用語集 Cargo & Logistics

Freighter Aircraft

Freighter Aircraft

Definition

Aircraft designed or converted exclusively for carrying cargo, with a large main deck door

A freighter aircraft is an airplane designed from the outset, or converted from a passenger airframe, to carry cargo exclusively. Unlike passenger jets where freight rides in the lower hold, freighters dedicate the entire main deck to cargo — dramatically increasing payload capacity and enabling the movement of oversized, time-sensitive, or specialized freight that belly holds cannot accommodate.
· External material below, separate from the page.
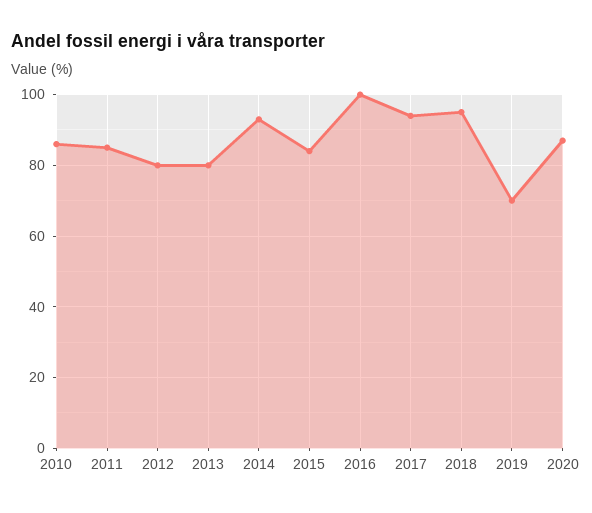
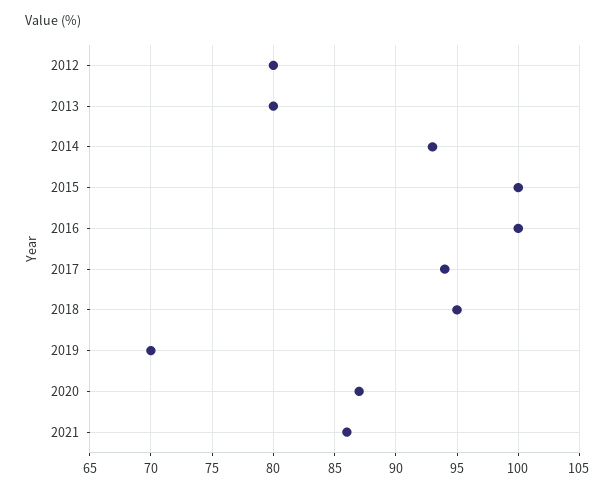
2010: 85 -> none
2011: 85 -> none
2015: 85 -> 100
2021: none -> 86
What Is a Freighter Aircraft?

Freighters fall into two broad categories. Purpose-built freighters — such as the Boeing 747-8F, 777F, and Airbus A330-200F — are designed as cargo aircraft and incorporate structural reinforcements, nose or side main-deck cargo doors, strengthened floors, and roller-ball cargo loading systems from the outset. Converted freighters are former passenger aircraft that have had their seats, overhead bins, and passenger systems removed and replaced with cargo handling equipment. The Boeing 737-800BCF (Boeing Converted Freighter) and the A321P2F (Passenger to Freighter) are examples. Converted freighters are typically smaller and cheaper to operate than purpose-built widebodies, making them well-suited for regional cargo networks.

How It Works in Practice

Loading a freighter begins in a cargo terminal where ULDs — containers and pallets — are built up with freight, weighed, and positioned. At the aircraft, a high-loader vehicle raises pallets to main-deck height, where roller-ball floors and guide rails allow a small team to position heavy ULDs in minutes. Main-deck ULDs on a 747-8F can be up to 3.17 meters tall, enabling freight that would never fit in a belly hold — automobile engines, industrial equipment, livestock, outsize machinery. Specialized integrators such as FedEx and UPS operate entirely freighter fleets; combination carriers like Lufthansa Cargo and Korean Air Cargo operate freighters alongside their passenger fleets.

Why It Matters

Freighters are the backbone of time-critical global supply chains. Pharmaceutical cold-chain shipments, fresh seafood, semiconductor components, and humanitarian relief cargo all depend on scheduled freighter services where capacity is reserved and performance is guaranteed. During demand spikes — natural disasters, product launches, pandemic medical supply rushes — freighter capacity is inelastic and commands premium rates. Freighters also serve cargo-only routes between cities with no passenger service, filling network gaps that belly freight cannot cover.

Key Facts and Figures

  • The Boeing 747-8F can carry approximately 137 tonnes of payload over 8,130 km
  • The Boeing 777F has a payload capacity of around 102 tonnes and a range of roughly 9,200 km, making it the best-selling dedicated freighter in aviation history
  • As of 2024, the global freighter fleet numbered approximately 2,100 aircraft, with roughly 700 large wide-body freighters
  • FedEx Express and UPS Airlines are the world's largest freighter operators by fleet size, each operating several hundred aircraft
  • Demand for freighter conversions surged after 2020 as e-commerce growth and belly-capacity contraction drove cargo rates to historic highs

Belly Freight, Unit Load Device, Cargo Hub, Integrator, Combi Aircraft

Frequently Asked Questions

What is Freighter Aircraft?
Aircraft designed or converted exclusively for carrying cargo, with a large main deck door
Why is Freighter Aircraft important in aviation?
A freighter aircraft is an airplane designed from the outset, or converted from a passenger airframe, to carry cargo exclusively. Unlike passenger jets where freight rides in the lower hold, freighters dedicate the entire main deck to cargo — dramatically increasing payload capacity and enabling the movement of oversized, time-sensitive, or specialized freight that belly holds cannot accommodate.